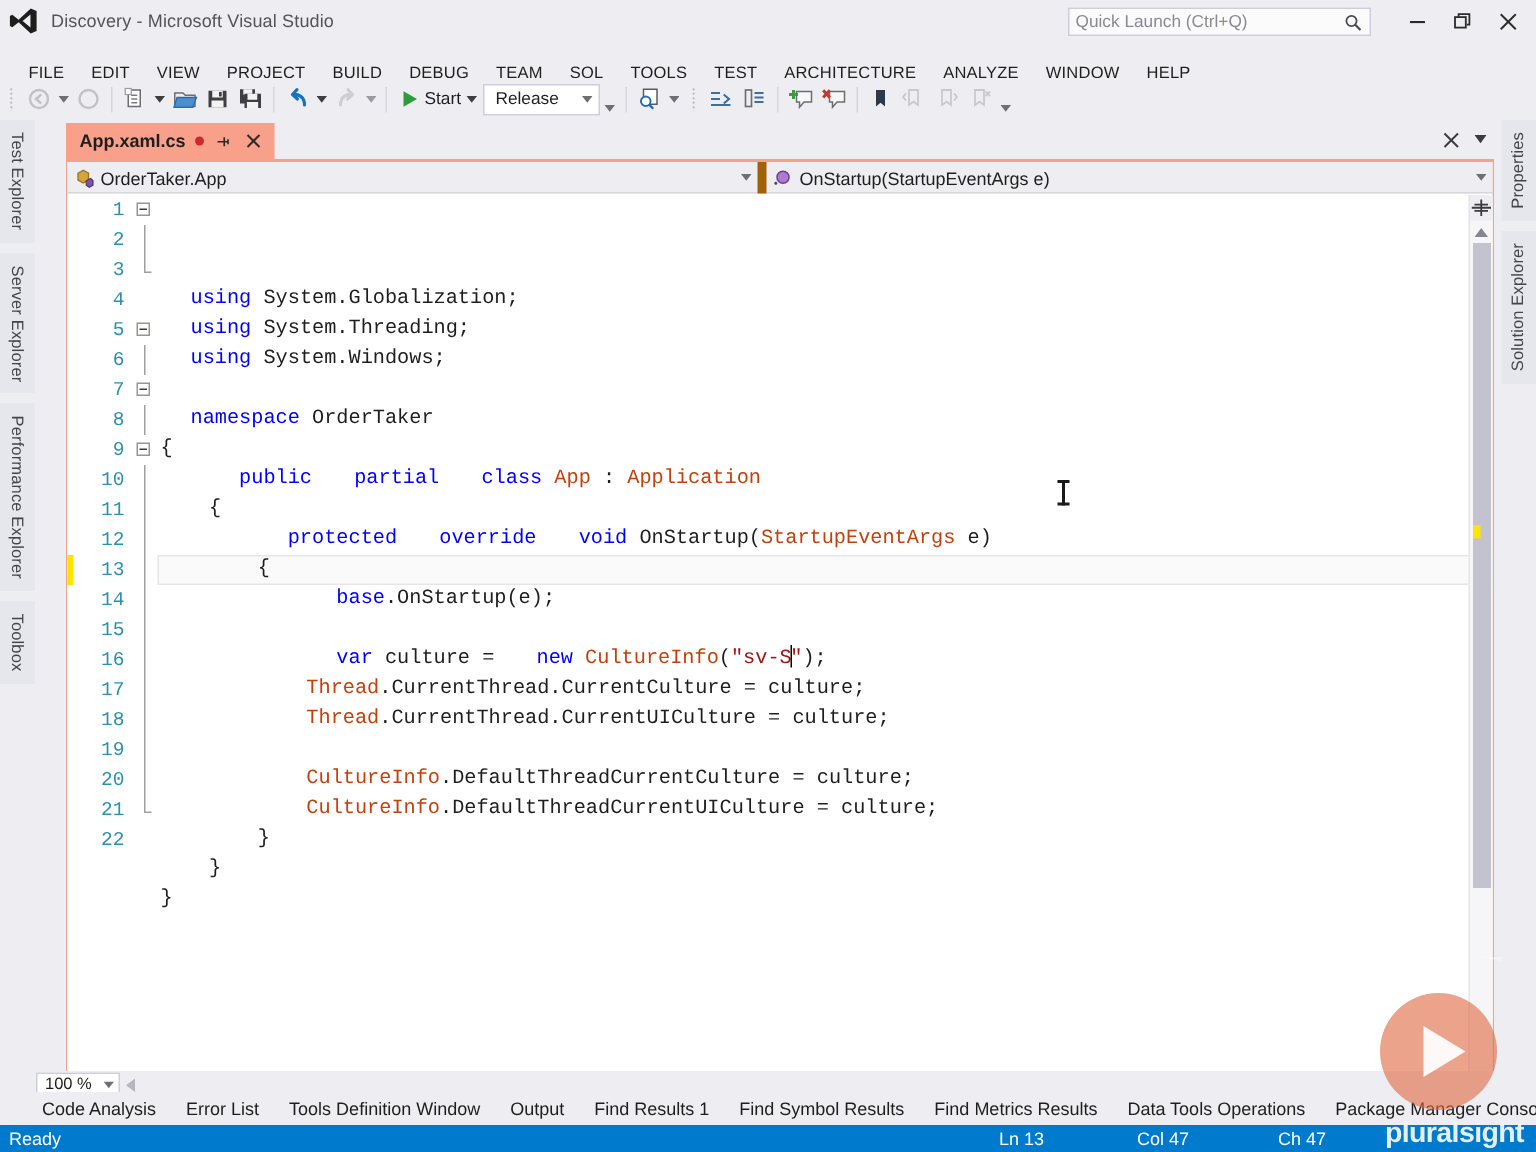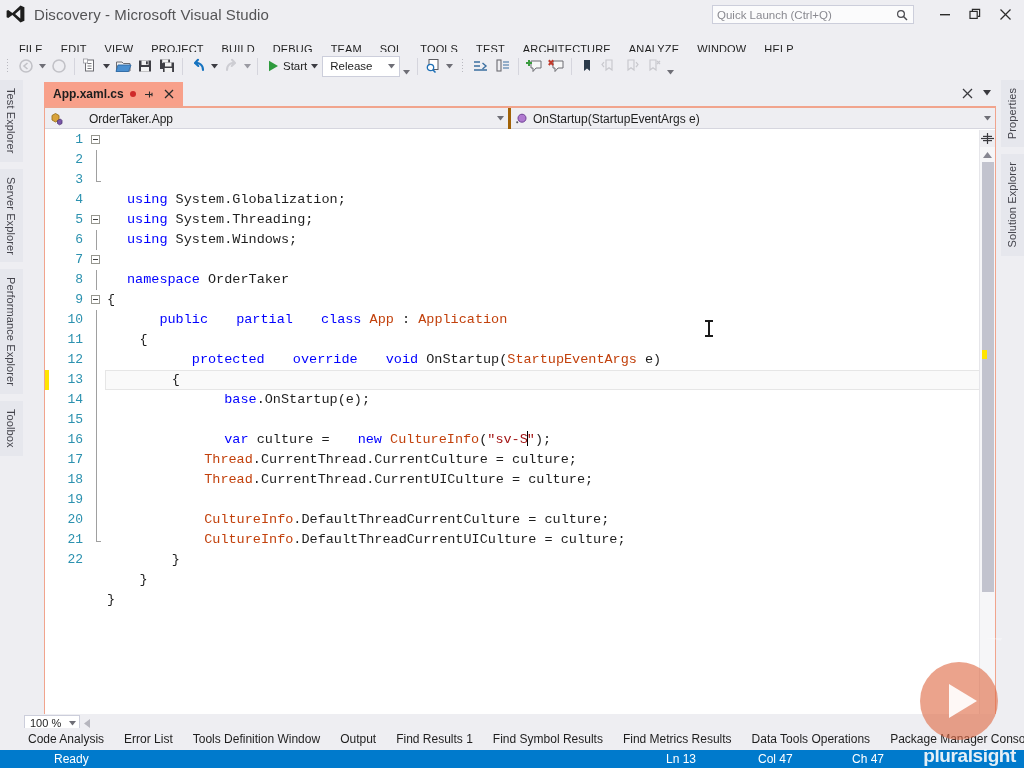--- a/index.html
+++ b/index.html
@@ -26,7 +26,7 @@
   }
   .vs-logo svg { display: block; }
   .title-text {
-    font-size: 15px; color: #545456; letter-spacing: .1px;
+    font-size: 12px; color: #545456; letter-spacing: .1px;
     padding-left: 4px;
   }
   .quicklaunch {

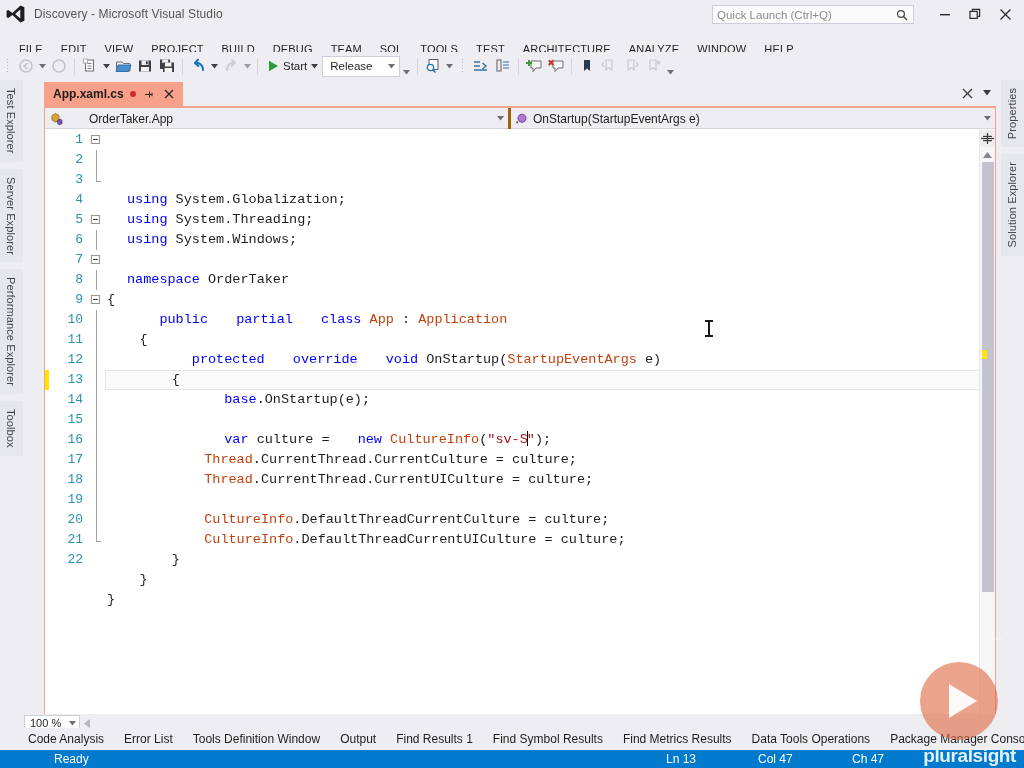--- a/index.html
+++ b/index.html
@@ -145,7 +145,7 @@
     display: flex; align-items: center; height: 21px; overflow: hidden;
     font-size: 12px; color: #1e1e1e;
   }
-  .navbox.left { width: 466px; border-right: 3px solid #a16207; gap: 22px; }
+  .navbox.left { width: 466px; border-right: 6px solid #a16207; }
   .navbox.right { flex: 1; }
   .nav-ico { width: 22px; display: flex; align-items: center; justify-content: center; }
   .nav-label { flex: 1; white-space: nowrap; overflow: hidden; }

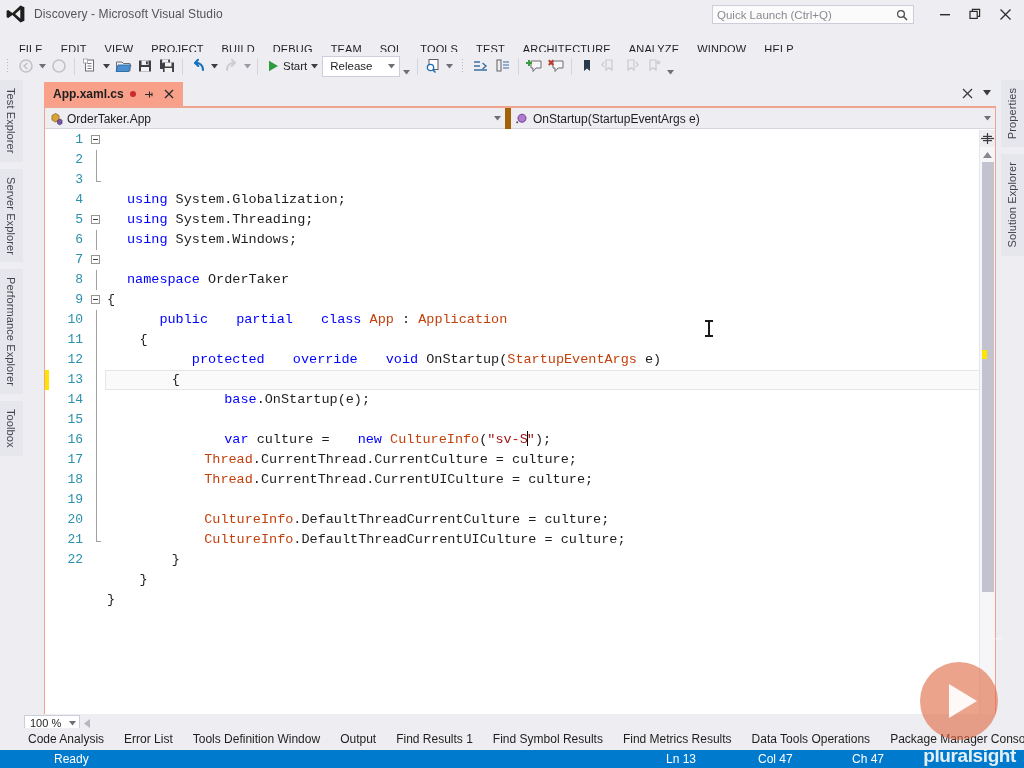--- a/index.html
+++ b/index.html
@@ -251,7 +251,7 @@
   .statusbar {
     position: absolute; left: 0; right: 0; bottom: 0; height: 18px;
     background: #007acc; color: #fff; font-size: 12px;
-    display: flex; align-items: center; padding-left: 48px;
+    display: flex; align-items: center;
   }
   .st-ready { padding-left: 6px; }
   .st-ln  { position: absolute; left: 666px; }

EXERCISE DIRECTIONS | Which lines of the data contain the string "padding"? Copy each one.

ANSWER BOX |
     padding-left: 4px;
-    display: flex; align-items: center; padding-left: 48px;
   .st-ready { padding-left: 6px; }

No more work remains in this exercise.